テニス肘は30歳から50歳の人に多く見られますが、危険因子があれば誰でもなる可能性があります。ラケットスポーツでは、不適切なストロークテクニックや不適切な用具が危険因子となり、テニス肘を引き起こす可能性があります。しかし、テニス肘は、繰り返しの怪我や使いすぎによる怪我がなくても発症することがあり、これを「insidious tennis elbow」と呼びます。

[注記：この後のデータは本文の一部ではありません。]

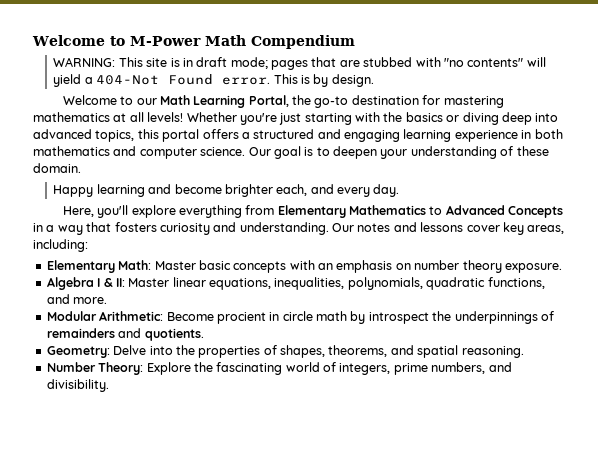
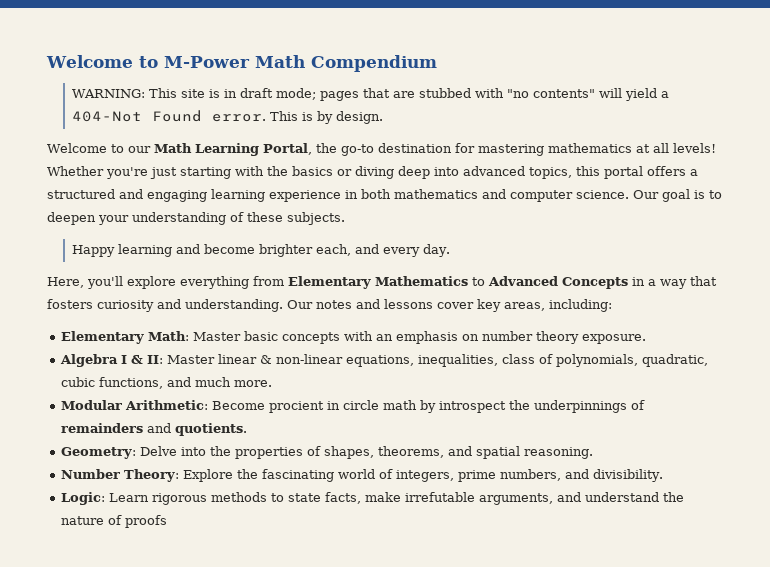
- Our goal is to deepen your understanding of these domain.
+ Our goal is to deepen your understanding of these subjects.
- Algebra I & II: Master linear equations, inequalities, polynomials, quadratic functions, and more.
+ Algebra I & II: Master linear & non-linear equations, inequalities, class of polynomials, quadratic, cubic functions, and much more.
+ Logic: Learn rigorous methods to state facts, make irrefutable arguments, and understand the nature of proofs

研究によると、テニス肘は多くの場合、利き腕にある特定の前腕の筋肉の損傷によって引き起こされます。この筋肉は、肘を伸ばしたときに手首を安定させる働きがあります。この筋肉が使いすぎで弱くなると、外側上顆に付着する腱に微細な断裂が生じます。

テニス肘の症状とは?

  • テニス肘の最も重要な症状のひとつは、肘の外側の痛みと圧痛です。
  • また、前腕や手首の痛みもあり、これらは通常、活動によってエスカレートします。
  • これは、椅子の後ろに立ち、手のひらを下にして椅子の背もたれの上に手を置いて持ち上げてみることでテストすることができます。テニス肘の場合、その際に肘の外側に痛みを感じます。

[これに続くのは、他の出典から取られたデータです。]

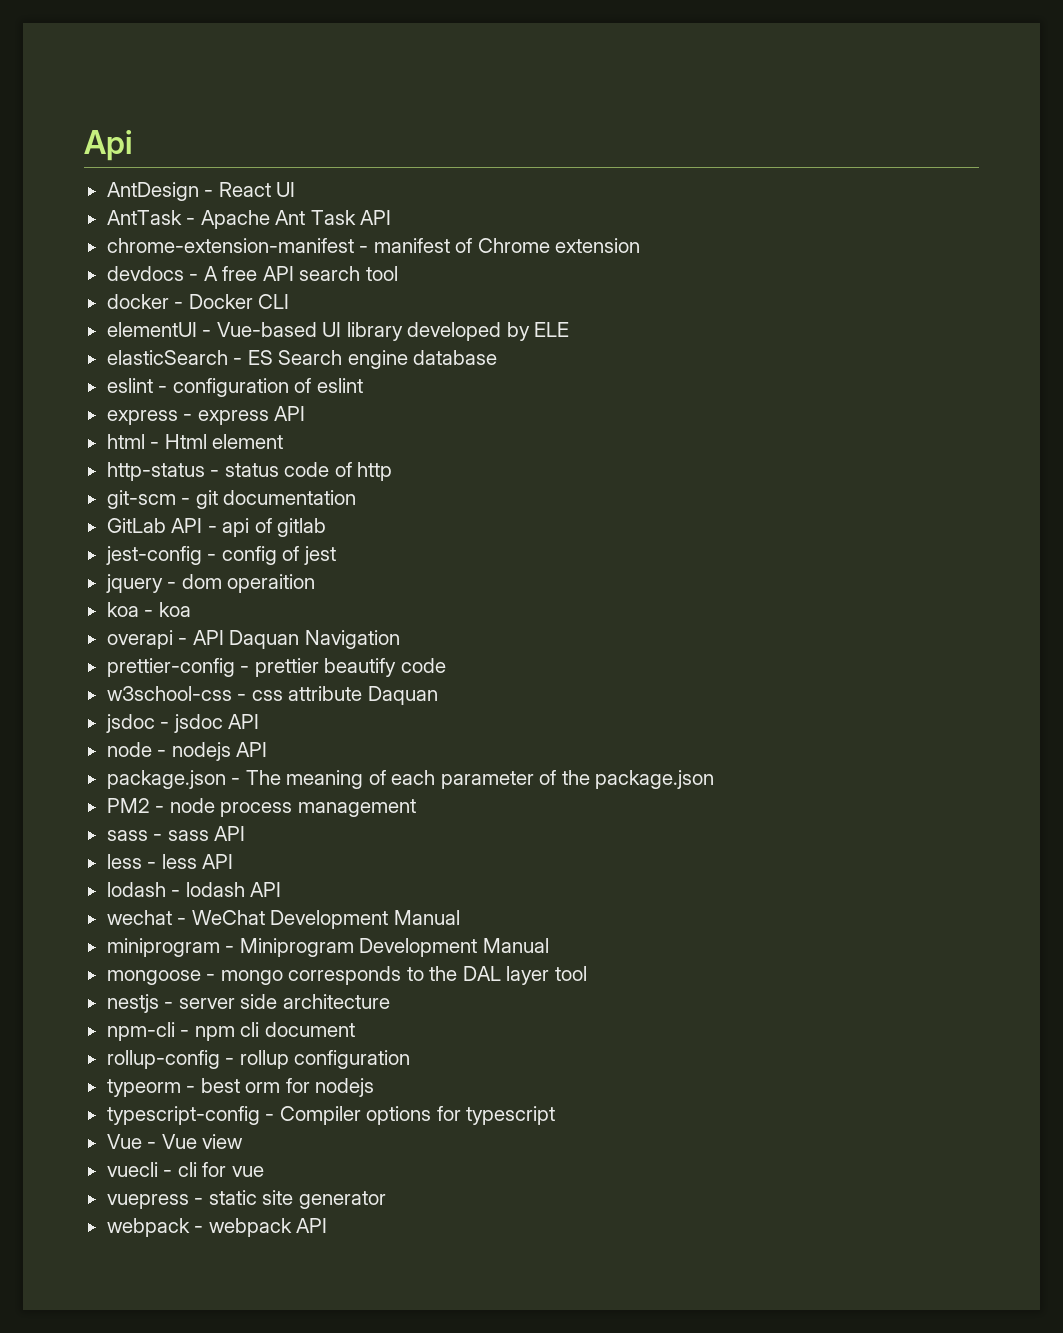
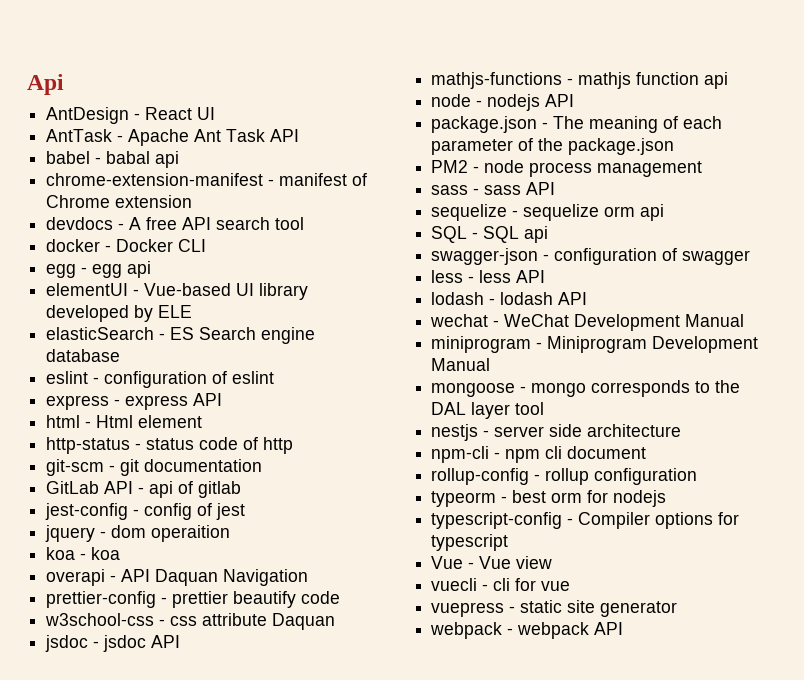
+ babel - babal api
+ egg - egg api
+ mathjs-functions - mathjs function api
+ sequelize - sequelize orm api
+ SQL - SQL api
+ swagger-json - configuration of swagger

これらのテニス肘の徴候に心当たりはありませんか?テニス肘の徴候や症状を経験したからといって、自己診断や自己治療をすべきではありません。テニス肘に似た他の疾患もあります:

  • 靭帯の捻挫や不全。
  • 橈骨神経の巻き込み
  • 肘関節疾患。
  • 骨間神経の巻き込み。
  • 腱の部分断裂または完全断裂。
  • 頚椎機能障害。
  • 神経根の圧迫。

そのため、医師によるX線検査が必要となります。場合によっては、MRIや超音波検査の助けを借りることもあります。

テニス肘を治療する方法

テニス肘の症状のいずれか、またはすべてを経験している場合は、どうすればいいのでしょうか?テニス肘の治療法にはどのようなものがあるのでしょうか?多くの研究がさまざまな選択肢を調査しているにもかかわらず、短期間の痛みを和らげる以上の効果をもたらす、エビデンスに基づいたテニス肘の治療法はありません。しかし、痛みを和らげ、日常生活に参加し続けるために、侵襲的なものから非侵襲的なものまで、多くの治療法があります。

整形外科医によると、80~95パーセントの患者は、1つの方法、または手術以外のテニス肘治療の組み合わせで成功を収めています。

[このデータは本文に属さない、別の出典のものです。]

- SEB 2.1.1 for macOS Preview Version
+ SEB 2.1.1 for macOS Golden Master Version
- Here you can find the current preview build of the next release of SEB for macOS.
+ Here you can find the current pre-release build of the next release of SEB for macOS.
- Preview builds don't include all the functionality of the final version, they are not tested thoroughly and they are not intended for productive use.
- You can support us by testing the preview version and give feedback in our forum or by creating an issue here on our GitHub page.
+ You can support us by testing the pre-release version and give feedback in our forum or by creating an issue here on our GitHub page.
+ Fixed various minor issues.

  • 最初の選択は、通常2、3週間肘を休ませることです。もしあなたの怪我が本当にスポーツに関連したものであれば、医師はあなたがプレーに使っている用具をチェックするよう勧めるかもしれません。予防措置として、プレー中は肘のサポーターやリストバンド、装具をつけるとよいでしょう。
  • 肘を曲げ、手のひらを上に向けて、体の近くで物を持ち上げることをお勧めします。
  • 握ったりひねったりする動作の繰り返しは避け、上肢を使うすべての動作から定期的に離れる。
  • テニス肘の症状が12週間以上続くようであれば、悪化させるような動作を改め、安静にしていても、テニス肘の症状を和らげるために、理学療法と自宅でのエクササイズを試してみるのが賢明かもしれません。
  • レーザー治療も考えられる。低レベルレーザー治療は、短期的には、特に痛みを軽減し、握力を増加させるのに有効であることが研究で示されている。これらのテニス肘の治療法は、しばしば非ステロイド性抗炎症薬と併用され、痛みを抑え、腫れを抑えます。
  • 非侵襲的な方法の中では、治療的偏心運動も人気があり、安価な在宅治療法であることが研究で明らかになっています。理学療法の延長で、患者はウェブビデオでテクニックを学んだ後、自分でこれらのエクササイズを行うことができる。
  • 電気刺激、体外衝撃波治療、摩擦マッサージ、超音波治療なども、テニス肘の症状に対する解決策である。
  • 痛みがあまりにもひどい場合は、副腎皮質ステロイド注射で短期的に痛みを和らげることができる。しかし、長期的な再発や副作用の可能性に関連する研究があるため、習慣化しないこと。
  • 自己血注射は、テニス肘の痛みを取り除くもうひとつの方法である。研究では、他の非外科的方法が効かない場合に有効であることが明らかになっている。激しい運動をしても痛みはありません。この治療法では、医師が体の他の部位から血液を採取し、痛みのある部位に注射します。
  • 万策尽きた場合、開腹手術か関節鏡手術が、1年以上この症状に苦しんでいる人の最後の手段です。